- _Problem to work on_: Which lines below contain the word "extérieure"? Copy each one.

Records from a dataset
^^^^

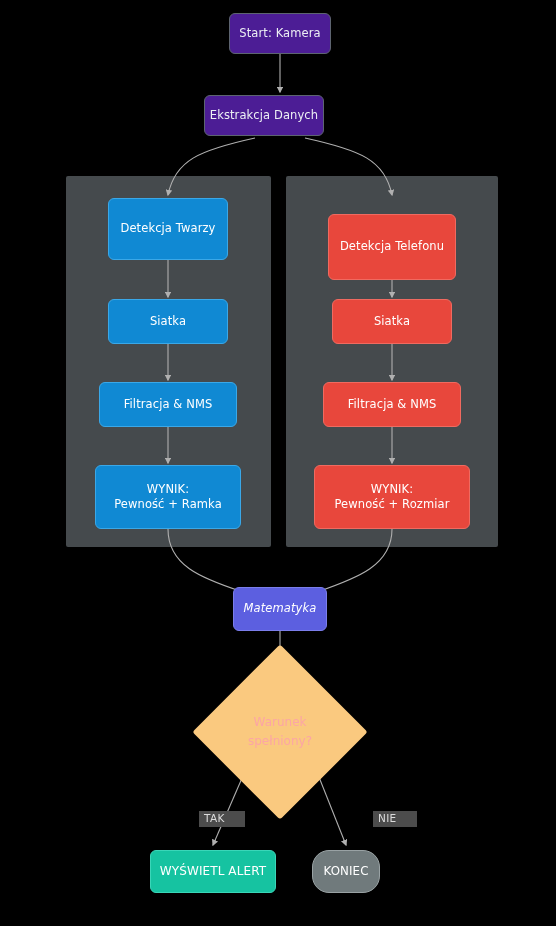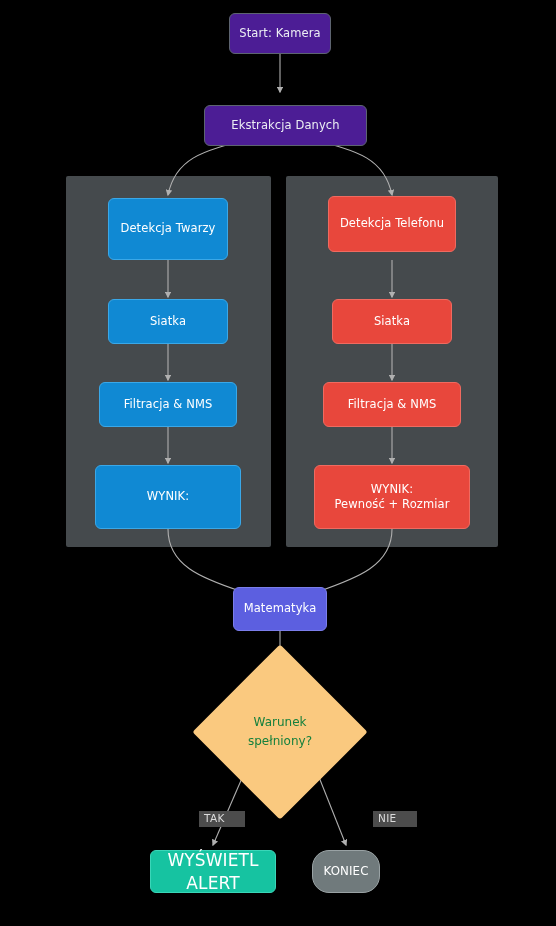--- a/index.html
+++ b/index.html
@@ -61,20 +61,21 @@
     border: 1.2px solid #3aa8e8;
     justify-content: flex-end;
   }
   .n-red {
     background: #e8473c;
     border: 1.2px solid #f06a60;
   }
   .n-purple {
     background: #5c5fe0;
     border: 1.2px solid #7b7eea;
+    font-style: italic;
   }
   .n-teal {
     background: #16c3a1;
     border: 1.2px solid #3ad6b8;
   }
   .n-gray {
     background: #707a7c;
     border: 1.2px solid #99a2a4;
   }
   .diamond {
@@ -85,21 +86,21 @@
     transform: rotate(45deg);
     border-radius: 3px;
   }
   .diamond-label {
     position: absolute;
     display: flex;
     flex-direction: column;
     align-items: center;
     justify-content: center;
     text-align: center;
-    color: #15803d;
+    color: #fca5a5;
     font-size: 12px;
     line-height: 1.55;
     pointer-events: none;
   }
   .edge-label {
     position: absolute;
     background: #4c4c4c;
     color: #dcdcdc;
     font-size: 10.5px;
     padding: 2px 20px 3px 5px;
@@ -147,21 +148,21 @@
       <path d="M 313 762 L 346 845"></path>
     </g>
   </svg>
 
   <div class="node n-dark" style="left:229px; top:13px; width:102px; height:41px;">
     <span class="lines">
         <span class="l1">Start: Kamera</span>
       </span>
   </div>
 
-  <div class="node n-dark" style="left:204px; top:105px; width:163px; height:41px;">
+  <div class="node n-dark" style="left:204px; top:95px; width:120px; height:41px;">
     <span class="lines">
         <span class="l1">Ekstrakcja Danych</span>
       </span>
   </div>
 
   <div class="node n-blue" style="left:108px; top:198px; width:120px; height:62px;">
     <span class="lines">
         <span class="l1">Detekcja Twarzy</span>
       </span>
   </div>
@@ -171,24 +172,25 @@
       </span>
   </div>
   <div class="node n-blue" style="left:99px; top:382px; width:138px; height:45px;">
     <span class="lines">
         <span class="l1">Filtracja &amp; NMS</span>
       </span>
   </div>
   <div class="node n-blue" style="left:95px; top:465px; width:146px; height:64px;">
     <span class="lines">
       <span class="l1">WYNIK:</span>
+      <span class="l2">Pewność + Ramka</span>
     </span>
   </div>
 
-  <div class="node n-red" style="left:328px; top:196px; width:128px; height:56px;">
+  <div class="node n-red" style="left:328px; top:214px; width:128px; height:66px;">
     <span class="lines">
         <span class="l1">Detekcja Telefonu</span>
       </span>
   </div>
   <div class="node n-red" style="left:332px; top:299px; width:120px; height:45px;">
     <span class="lines">
         <span class="l1">Siatka</span>
       </span>
   </div>
   <div class="node n-red" style="left:323px; top:382px; width:138px; height:45px;">
@@ -211,21 +213,21 @@
 
   <div class="diamond" style="left:218px; top:670px;"></div>
   <div class="diamond-label" style="left:218px; top:670px; width:124px; height:124px;">
     <span>Warunek</span>
     <span>spełniony?</span>
   </div>
 
   <div class="edge-label" style="left:199px; top:811px;">TAK</div>
   <div class="edge-label" style="left:333px; top:811px;margin-left:40px;">NIE</div>
 
-  <div class="node n-teal" style="left:150px; top:850px; width:126px; height:43px; font-size:17px;">
+  <div class="node n-teal" style="left:150px; top:850px; width:126px; height:43px; font-size:12px;">
     <span class="lines">
         <span class="l1">WYŚWIETL ALERT</span>
       </span>
   </div>
   <div class="node n-gray" style="left:312px; top:850px; width:68px; height:43px; font-size:11.8px;border-radius:17px;">
     <span class="lines">
         <span class="l1">KONIEC</span>
       </span>
   </div>
 

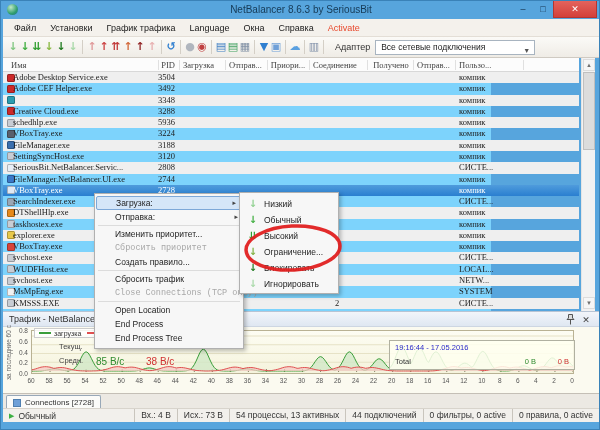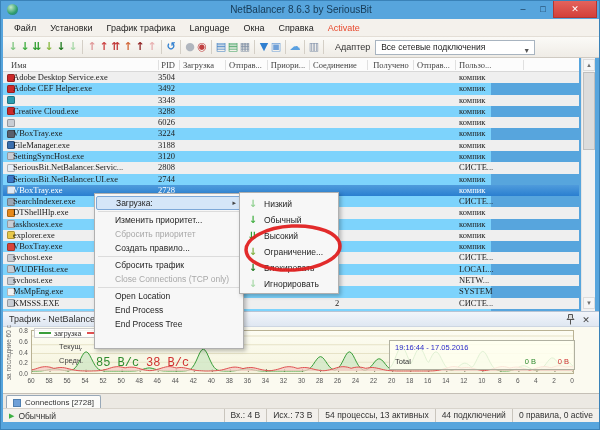--- a/index.html
+++ b/index.html
@@ -76,21 +76,21 @@
           background:linear-gradient(#fdfdf3,#f5f3dc); border:1px solid #b9b294; }
   .ylab { position:absolute; width:24px; text-align:right; font-size:6.5px; color:#555; }
   .yrot { position:absolute; left:-27px; top:21px; width:66px; height:9px; font-size:6.5px;
           color:#666; text-align:center; transform:rotate(-90deg); }
   .xlab { position:absolute; width:18px; text-align:center; font-size:6.5px; color:#555; top:50px; }
   .legend { position:absolute; left:31px; top:1px; height:10px; background:rgba(255,255,255,0.85);
             border:1px solid #ccc; display:flex; align-items:center; padding:0 4px; font-size:7px;
             color:#333; }
   .leg-dash { width:12px; height:2px; margin-right:3px; }
   .stat-lab { position:absolute; font-size:7.5px; color:#444; }
-  .stat-val { position:absolute; font-size:12px;font-family:Liberation Mono, monospace; }
+  .stat-val { position:absolute; font-size:10px; }
   .tooltip { position:absolute; left:386px; top:13px; width:186px; height:30px;
              background:rgba(255,255,240,0.85); border:1px solid #b0b0a0; font-size:7.5px; }
   .tt-date { position:absolute; left:5px; top:2px; color:#2929c8; }
   .tt-total { position:absolute; left:5px; top:16px; color:#333; }
   .tt-down { position:absolute; right:38px; top:16px; color:#2e8b2e; }
   .tt-up { position:absolute; right:5px; top:16px; color:#d03030; }
 
   
   .tabrow { position:absolute; left:2px; top:392px; width:596px; height:15px; background:#ece9e3;
             border-top:1px solid #c4bfb6; }
@@ -105,21 +105,21 @@
   .sb-mode .play { color:#3cb043; font-size:7px; margin-right:4px; }
   .sb-spacer { flex:1; }
   .sb-seg { padding:0 6px; border-left:1px solid #c9c5bd; line-height:13px; white-space:nowrap; }
 
   
   .cmenu { position:absolute; left:93px; top:192px; width:150px; height:156px; background:#f7f7f7;
            border:1px solid #b0b0b0; box-shadow:2px 2px 4px rgba(0,0,0,0.25); z-index:50;
            padding-top:2px; }
   .cm-item { position:relative; height:14px; line-height:14px; font-size:8.5px; color:#1e1e1e;
              padding-left:20px; white-space:nowrap; }
-  .cm-item.dis { color:#a8a8a8; }
+  .cm-item.dis { color:#a8a8a8;font-family:Liberation Mono, monospace; }
   .cm-item.hl { background:#d5e6f8; border:1px solid #7da8d8; border-radius:2px; line-height:12px;
                 margin:0 1px; padding-left:19px; }
   .cm-arrow { position:absolute; right:5px; top:0; font-size:7px; color:#444; }
   .cm-sep { height:1px; background:#dcdcdc; margin:1px 3px; }
   .smenu { position:absolute; left:238px; top:191px; width:100px; height:102px; background:#f7f7f7;
            border:1px solid #b0b0b0; box-shadow:2px 2px 4px rgba(0,0,0,0.25); z-index:51;
            padding-top:3px; }
   .sm-item { position:relative; height:16px; line-height:16px; font-size:8.5px; color:#1e1e1e;
              padding-left:24px; white-space:nowrap; }
   .sm-ico { position:absolute; left:6px; top:0; width:14px; font-size:10px; font-weight:bold;
@@ -224,21 +224,22 @@
           <div class="c-user">компик</div>
         </div>
         <div class="trow" style="top: 47.84px;">
           <div class="p-icon" style="background: rgb(204, 42, 42);"></div>
           <div class="c-name">Creative Cloud.exe</div>
           <div class="c-pid">3288</div>
           <div class="c-user">компик</div>
         </div>
         <div class="trow alt" style="top: 59.12px;">
           <div class="p-icon" style="background: rgb(200, 205, 212);"></div>
-          <div class="c-pid">6026</div>
+          <div class="c-name">schedhlp.exe</div>
+          <div class="c-pid">5936</div>
           <div class="c-user">компик</div>
         </div>
         <div class="trow" style="top: 70.4px;">
           <div class="p-icon" style="background: rgb(89, 96, 110);"></div>
           <div class="c-name">VBoxTray.exe</div>
           <div class="c-pid">3224</div>
           <div class="c-user">компик</div>
         </div>
         <div class="trow alt" style="top: 81.68px;">
           <div class="p-icon" style="background: rgb(59, 111, 174);"></div>
@@ -253,21 +254,21 @@
           <div class="c-user">компик</div>
         </div>
         <div class="trow alt" style="top: 104.24px;">
           <div class="p-icon" style="background: rgb(232, 238, 246);"></div>
           <div class="c-name">SeriousBit.NetBalancer.Servic...</div>
           <div class="c-pid">2808</div>
           <div class="c-user">СИСТЕ...</div>
         </div>
         <div class="trow" style="top: 115.52px;">
           <div class="p-icon" style="background: rgb(58, 120, 200);"></div>
-          <div class="c-name">SeriousBit.NetBalancer.UI.exe</div>
+          <div class="c-name">FileManager.NetBalancer.UI.exe</div>
           <div class="c-pid">2744</div>
           <div class="c-user">компик</div>
         </div>
         <div class="trow sel" style="top: 126.8px;">
           <div class="p-icon" style="background: rgb(223, 233, 245);"></div>
           <div class="c-name">VBoxTray.exe</div>
           <div class="c-pid">2728</div>
           <div class="c-user">компик</div>
         </div>
         <div class="trow" style="top: 138.08px;">
@@ -452,26 +453,28 @@
     <div class="sb-mode">
       <span class="play">▶</span>
       <span>Обычный</span>
     </div>
     <div class="sb-spacer"></div>
     <div id="status-segments" style="display:flex;">
         <div class="sb-seg">Вх.: 4 В</div>
         <div class="sb-seg">Исх.: 73 В</div>
         <div class="sb-seg">54 процессы, 13 активных</div>
         <div class="sb-seg">44 подключений</div>
+        <div class="sb-seg">0 фильтры, 0 active</div>
         <div class="sb-seg">0 правила, 0 active</div>
       </div>
   </div>
 
   <div class="cmenu" id="cmenu">
       <div class="cm-item hl">Загрузка:<span class="cm-arrow">▸</span></div>
+      <div class="cm-item">Отправка:<span class="cm-arrow">▸</span></div>
       <div class="cm-sep"></div>
       <div class="cm-item">Изменить приоритет...</div>
       <div class="cm-item dis">Сбросить приоритет</div>
       <div class="cm-item">Создать правило...</div>
       <div class="cm-sep"></div>
       <div class="cm-item">Сбросить трафик</div>
       <div class="cm-item dis">Close Connections (TCP only)</div>
       <div class="cm-sep"></div>
       <div class="cm-item">Open Location</div>
       <div class="cm-item">End Process</div>

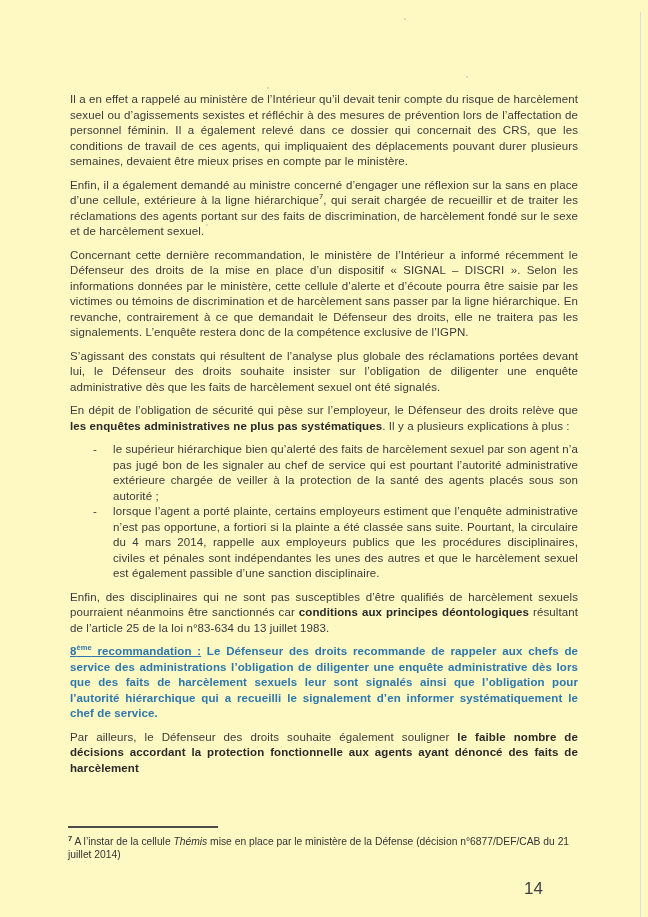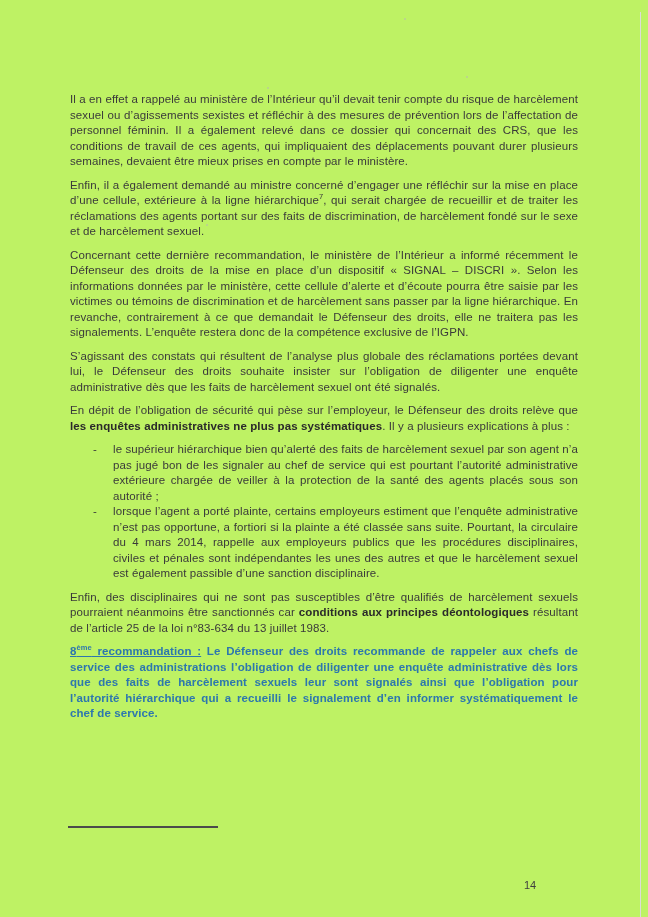--- a/index.html
+++ b/index.html
@@ -1,19 +1,19 @@
 <!DOCTYPE html>
 <html lang="fr"><head>
 <meta charset="utf-8">
 <style>
   html,body{margin:0;padding:0;background:#ffffff;}
   .page{
     position:relative;
     width:648px;height:917px;
-    background:#bef264;
+    background:#fef9c3;
     font-family:"Liberation Sans",sans-serif;
     color:#3a3a3a;
     overflow:hidden;
   }
   .content{
     position:absolute;left:70px;top:92px;width:508px;
     text-align:justify;
     font-size:11.5px;line-height:15.5px;
     letter-spacing:0.1px;
   }
@@ -24,37 +24,37 @@
   .bullet{position:relative;padding-left:43px;}
   .bullet .dash{position:absolute;left:23px;top:0;}
   .reco{font-weight:bold;}
   .reco-title{text-decoration:underline;}
   .footnote-rule{position:absolute;left:68px;top:826px;width:150px;height:2px;background:#4b4b4b;}
   .footnote{
     position:absolute;left:68px;top:835px;width:520px;
     font-size:10.3px;line-height:13px;color:#333333;text-align:left;
   }
   .it{font-style:italic;}
-  .page-number{position:absolute;left:524px;top:879px;font-size:11px;color:#3f3f3f;}
+  .page-number{position:absolute;left:524px;top:879px;font-size:17px;color:#3f3f3f;}
   .edge-line{position:absolute;left:640px;top:12px;width:1px;height:905px;background:#dcdcd8;}
   .speck{position:absolute;width:2px;height:2px;border-radius:50%;background:#b8b8b2;opacity:.65;}
 </style>
 </head>
 <body>
 
 <div class="page">
 
   <div class="content">
 
     <p>
       <span>Il a en effet a rappelé au ministère de l’Intérieur qu’il devait tenir compte du risque de harcèlement sexuel ou d’agissements sexistes et réfléchir à des mesures de prévention lors de l’affectation de personnel féminin. Il a également relevé dans ce dossier qui concernait des CRS, que les conditions de travail de ces agents, qui impliquaient des déplacements pouvant durer plusieurs semaines, devaient être mieux prises en compte par le ministère.</span>
     </p>
 
     <p>
-      <span>Enfin, il a également demandé au ministre concerné d’engager une réfléchir sur la mise en place d’une cellule, extérieure à la ligne hiérarchique</span><span class="sup">7</span><span>, qui serait chargée de recueillir et de traiter les réclamations des agents portant sur des faits de discrimination, de harcèlement fondé sur le sexe et de harcèlement sexuel.</span>
+      <span>Enfin, il a également demandé au ministre concerné d’engager une réflexion sur la sans en place d’une cellule, extérieure à la ligne hiérarchique</span><span class="sup">7</span><span>, qui serait chargée de recueillir et de traiter les réclamations des agents portant sur des faits de discrimination, de harcèlement fondé sur le sexe et de harcèlement sexuel.</span>
     </p>
 
     <p>
       <span>Concernant cette dernière recommandation, le ministère de l’Intérieur a informé récemment le Défenseur des droits de la mise en place d’un dispositif « SIGNAL – DISCRI ». Selon les informations données par le ministère, cette cellule d’alerte et d’écoute pourra être saisie par les victimes ou témoins de discrimination et de harcèlement sans passer par la ligne hiérarchique. En revanche, contrairement à ce que demandait le Défenseur des droits, elle ne traitera pas les signalements. L’enquête restera donc de la compétence exclusive de l’IGPN.</span>
     </p>
 
     <p>
       <span>S’agissant des constats qui résultent de l’analyse plus globale des réclamations portées devant lui, le Défenseur des droits souhaite insister sur l’obligation de diligenter une enquête administrative dès que les faits de harcèlement sexuel ont été signalés.</span>
     </p>
 
@@ -74,25 +74,31 @@
     </div>
 
     <p>
       <span>Enfin, des disciplinaires qui ne sont pas susceptibles d’être qualifiés de harcèlement sexuels pourraient néanmoins être sanctionnés car </span><span class="b">conditions aux principes déontologiques</span><span> résultant de l’article 25 de la loi n°83-634 du 13 juillet 1983.</span>
     </p>
 
     <p class="reco accent" style="color: rgb(45, 119, 174);">
       <span class="reco-title"><span>8</span><span class="sup">ème</span><span> recommandation :</span></span><span> Le Défenseur des droits recommande de rappeler aux chefs de service des administrations l’obligation de diligenter une enquête administrative dès lors que des faits de harcèlement sexuels leur sont signalés ainsi que l’obligation pour l’autorité hiérarchique qui a recueilli le signalement d’en informer systématiquement le chef de service.</span>
     </p>
 
+    <p>
+      <span>Par ailleurs, le Défenseur des droits souhaite également souligner </span><span class="b">le faible nombre de décisions accordant la protection fonctionnelle aux agents ayant dénoncé des faits de harcèlement</span>
+    </p>
 
   </div>
 
   <div class="footnote-rule"></div>
 
+  <div class="footnote">
+    <span class="sup b">7</span><span> A l’instar de la cellule </span><span class="it">Thémis</span><span> mise en place par le ministère de la Défense (décision n°6877/DEF/CAB du 21 juillet 2014)</span>
+  </div>
 
   <div class="page-number">14</div>
 
   <div class="edge-line"></div>
   <div class="speck" style="left:267px;top:87px;"></div>
   <div class="speck" style="left:466px;top:76px;"></div>
   <div class="speck" style="left:206px;top:224px;"></div>
   <div class="speck" style="left:404px;top:18px;"></div>
 
 </div>

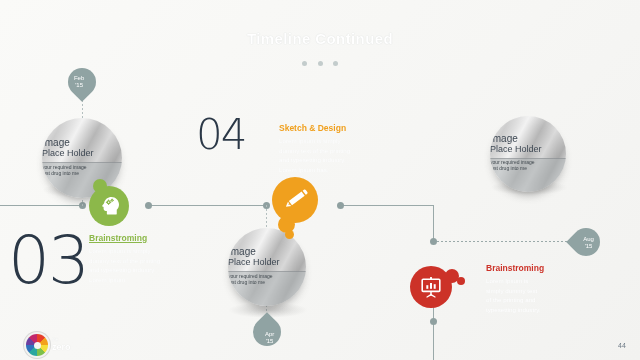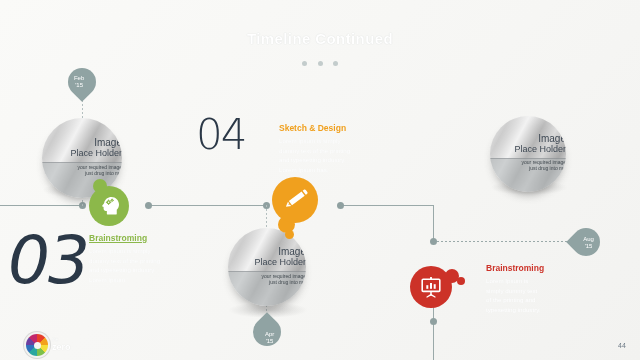--- a/index.html
+++ b/index.html
@@ -77,21 +77,21 @@
 
   
   .ph {
     position: absolute;
     border-radius: 50%;
     background:
       linear-gradient(118deg,#e9e9e9 0%,#c9c9c9 18%,#f2f2f2 34%,#b6b6b6 50%,
                       #d8d8d8 63%,#a7a7a7 78%,#e4e4e4 92%,#bdbdbd 100%);
     box-shadow: 0 6px 10px -4px rgba(60,60,60,.45), inset 0 0 14px rgba(255,255,255,.25);
     overflow: hidden;
-    text-align: right;
+    text-align: left;
     color: #3c4550;
   }
   .ph .ph-band {
     position: absolute;
     left: 0; width: 100%;
     background: rgba(175,180,182,.55);
     border-top: 1px solid rgba(120,125,128,.45);
   }
   .ph .ph-title {
     position: relative;
@@ -278,21 +278,21 @@
       <b style="font-weight:normal">'15</b>
     </span>
   </div>
   <div class="pin left" style="left:572px; top:228px;">
     <span>
       <b style="font-weight:normal">Aug</b><br>
       <b style="font-weight:normal">'15</b>
     </span>
   </div>
 
-  <div class="bignum" style="left:8px; top:222px; font-size:66px;font-style:italic;">03</div>
+  <div class="bignum" style="left:8px; top:222px; font-size:66px;">03</div>
   <div class="step-head" style="left:89px; top:233px; color:#8cb84a;text-decoration:underline;">Brainstroming</div>
   <div class="step-body" style="left:89px; top:246px; width:78px;">
     <div>Lorem Ipsum is simply</div>
     <div>dummy text of the printing</div>
     <div>and typesetting industry.</div>
     <div>Lorem Ipsum.</div>
   </div>
 
   <div class="blob" style="left:93px; top:179px; width:14px; height:14px; background:#8cb84a;"></div>
   <div class="icon-bubble" style="left:89px; top:186px; width:40px; height:40px; background:#8cb84a;">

^^^^

- _Problem solution_:
-      <span>Enfin, il a également demandé au ministre concerné d’engager une réfléchir sur la mise en place d’une cellule, extérieure à la ligne hiérarchique</span><span class="sup">7</span><span>, qui serait chargée de recueillir et de traiter les réclamations des agents portant sur des faits de discrimination, de harcèlement fondé sur le sexe et de harcèlement sexuel.</span>
+      <span>Enfin, il a également demandé au ministre concerné d’engager une réflexion sur la sans en place d’une cellule, extérieure à la ligne hiérarchique</span><span class="sup">7</span><span>, qui serait chargée de recueillir et de traiter les réclamations des agents portant sur des faits de discrimination, de harcèlement fondé sur le sexe et de harcèlement sexuel.</span>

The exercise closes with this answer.